Pero sigamos con las dietas. Para mí lo peligroso son los apóstoles de las mismas. Relatan para quien quiera oírlos y para quien no quiera también, lo bien que les va y de cómo se sienten «nuevos». Suelo mirar con cierta comprensión cuando alguien se expresa así, porque externamente les va como siempre. También existe una vida consagrada marcada, medida y pesada como las dietas. Y también hay profetas y profetisas que quieren hacerlas proyectivas a sus «hermanos y hermanas» –que no sus amigos– con el afán loable de convertirlos, cambiarlos o mejorarlos al parecer del apóstol de turno de «su dieta».
Suelen ser éstos, muy ávidos para descubrir cuando alguien se salta la dieta. Cuando otro u otra se permite una licencia que ellos consideran atenta contra el espíritu de la «dieta» que, –por deformación y mantenido durante años–, ya consideran el plato nacional de la congregación. Les encanta subrayar lo que otros comen o dejan de comer; dicen o dejan de decir; hacen o dejan de hacer… Forma parte de su dieta. En realidad, éstos que pesan calorías de los demás, hace mucho tiempo que no saben si están calientes o fríos, porque lo suyo no es el latido, sino la medida.
Creo que, en buena medida, los profetas y profetisas de dietas imposibles para sus hermanos, no tienen un problema moral, pero sí un grave problema afectivo. Son aquellos y aquellas que no han llegado a la vocación por amor, sino por descarte. Y, por más que se disimule, se nota y proyecta; se infunde y condiciona. A mí, qué quieren que les diga, esas actitudes me provocan ternura porque siempre pienso que quien se agarra a una norma para sentirse fuerte o quien juzga sin misericordia o se mueve por la envidia, lo que le ocurre es que le faltó un abrazo a tiempo, la cercanía de alguien que les dijese, de verdad, «para mí eres especial…» Les faltó el amor de la vida y ahora solo han encontrado el sucedáneo que les da seguridad, su propia ley, invivible, improyectable… pero lo único que tienen.
El problema de la vida religiosa en el diálogo con la realidad, o con los jóvenes (que viene a ser lo mismo) no es la radicalidad del seguimiento, sino la proliferación de dietas. Rarezas que van superponiéndose y convirtiendo los espacios comunitarios en un campo muy parecido a aquellas «máquinas de petacos» – o pinball– que entretenían las horas muertas de quienes éramos adolescentes en los años 80. La bola se desplazaba a golpe de impulsos que las gomas proporcionaban, con la suerte de caer, en ocasiones, en huecos dónde se ganaba puntos, para terminar, inexorablemente cayendo en el agujero que anunciaba el final de la partida. No se puede ofrecer la vida como un campo de minas donde lo importante no sea vivir, sino sortear obstáculos. Porque, en pura normalidad, nadie normal se apuntará. Nuestra situación no es tanto tener que inventar un juego nuevo, sino limpiarlo de dietas y técnicas a las que les falta abrazo o cercanía, o reconocimiento… como ustedes quieran.

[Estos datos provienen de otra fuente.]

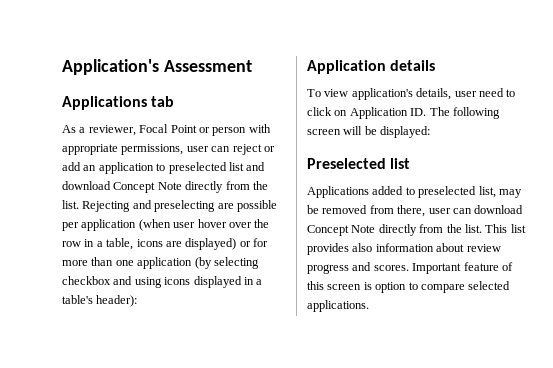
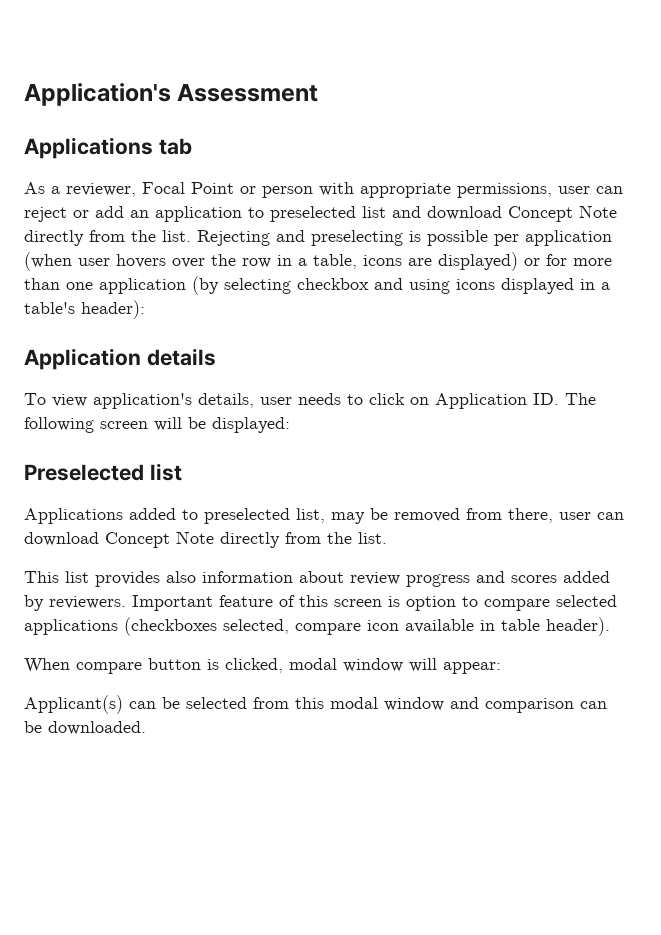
[217,203,234,209] are -> [409,231,421,242] is
[197,219,227,228] hover -> [116,254,166,268] hovers
[478,88,504,97] need -> [298,393,341,405] needs
(482, 228) none -> (387, 538) //
[373,265,409,271] scores. -> [511,571,610,583] [24,595,126,611] scores added by reviewers.
[307,300,369,312] applications. -> [24,617,610,636] [24,658,501,674] [24,695,607,714] [24,721,146,735] applications (checkboxes selected, compare icon available in table header). // When compare button is clicked, modal window will appear: // Applicant(s) can be selected from this modal window and comparison can be downloaded.

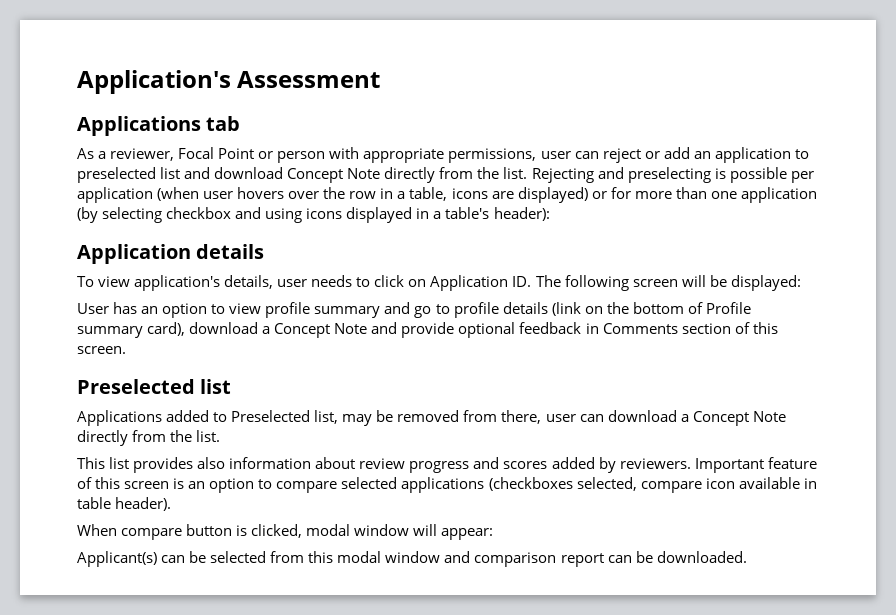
(290, 425) none -> [77,302,751,318] [77,322,778,338] [77,346,126,354] // User has an option to view profile summary and go to profile details (link on the bottom of Profile summary card), download a Concept Note and provide optional feedback in Comments section of this screen.
[204,508,290,524] preselected -> [231,410,311,422] Preselected
(99, 539) none -> [680,414,689,422] a
(400, 601) none -> [188,481,206,489] an
(574, 705) none -> [560,553,604,567] report

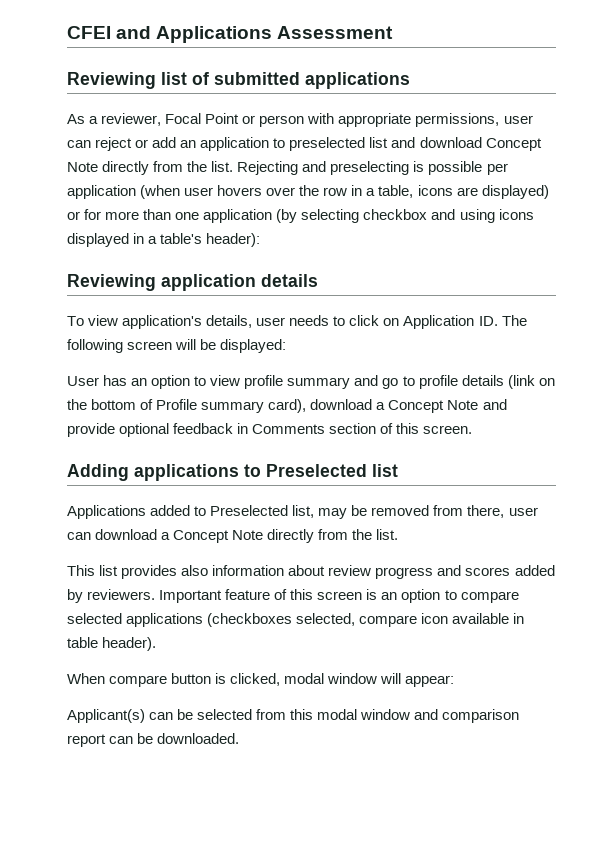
[77,70,381,94] [77,116,241,136] Application's Assessment // Applications tab -> [67,26,394,43] [67,72,410,89] CFEI and Applications Assessment // Reviewing list of submitted applications
[77,244,191,264] Application -> [67,274,256,291] Reviewing application
(126, 350) none -> [67,464,261,481] Adding applications to

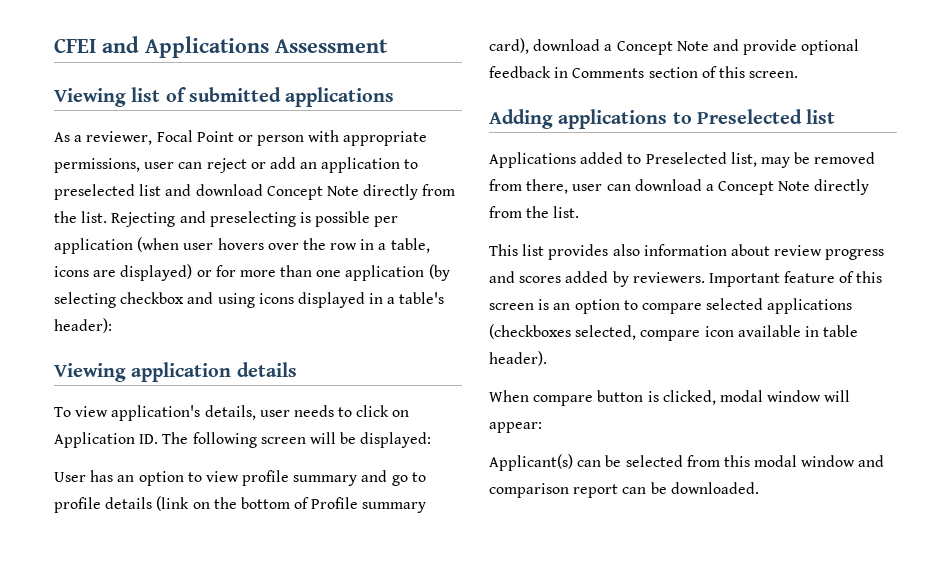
[67,72,156,89] Reviewing -> [54,88,126,107] Viewing
[67,274,156,291] Reviewing -> [54,363,126,382] Viewing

Es verdad que quienes se han asomado a tiempo a la realidad tienen la vida llena. Quienes entienden su biografía ocupada y desvivida para hacer posible reino no suelen tener mucho tiempo para la dieta y menos para proyectarla. Pero me temo que no son los más. La gran mayoría acepta, resignada, una dieta impuesta, aunque no le convenza. El viejo y sabio argumento de pro bono pacis, está presente y actuante. Quien más o quien menos lo ha invocado alguna mañana para afrontar el día. Sin embargo, no sana, el anhelo de una vida diferente, una convivencia real donde abunden dietas proyectivas y proyectadas, sino originalidad acogida sin glosa ni juicio. De momento, en silencio, lo que queda es no responder a la dieta con más dietas y, sencillamente, pedir que los profetas y profetisas de las mismas, descubran a Dios abrazo que no los juzga, que los quiere como son, que ama su historia. El camino de la espiritualidad es lento, pero seguro. Y quizá, no tardando, la vida religiosa de este tiempo y sus formas comunitarias, se conviertan a una normalidad deseada, en la cual hablemos y acordemos –sin imponernos– una dieta de Reino que resulte emocionante porque no se centra en la medida, sino en la anchura de amor que sorprende. Quizá no tardando, descubramos, que en la vida religiosa lo importante no es parecer iguales, sino ser muy diferentes, pero integralmente abrazados por Dios. El gran cambio comunitario no es otro que liberarnos de la «propia disciplina de la dieta» para imponer a otros y aprender a ofrecer y disfrutar, sin precio, el abrazo de la vida.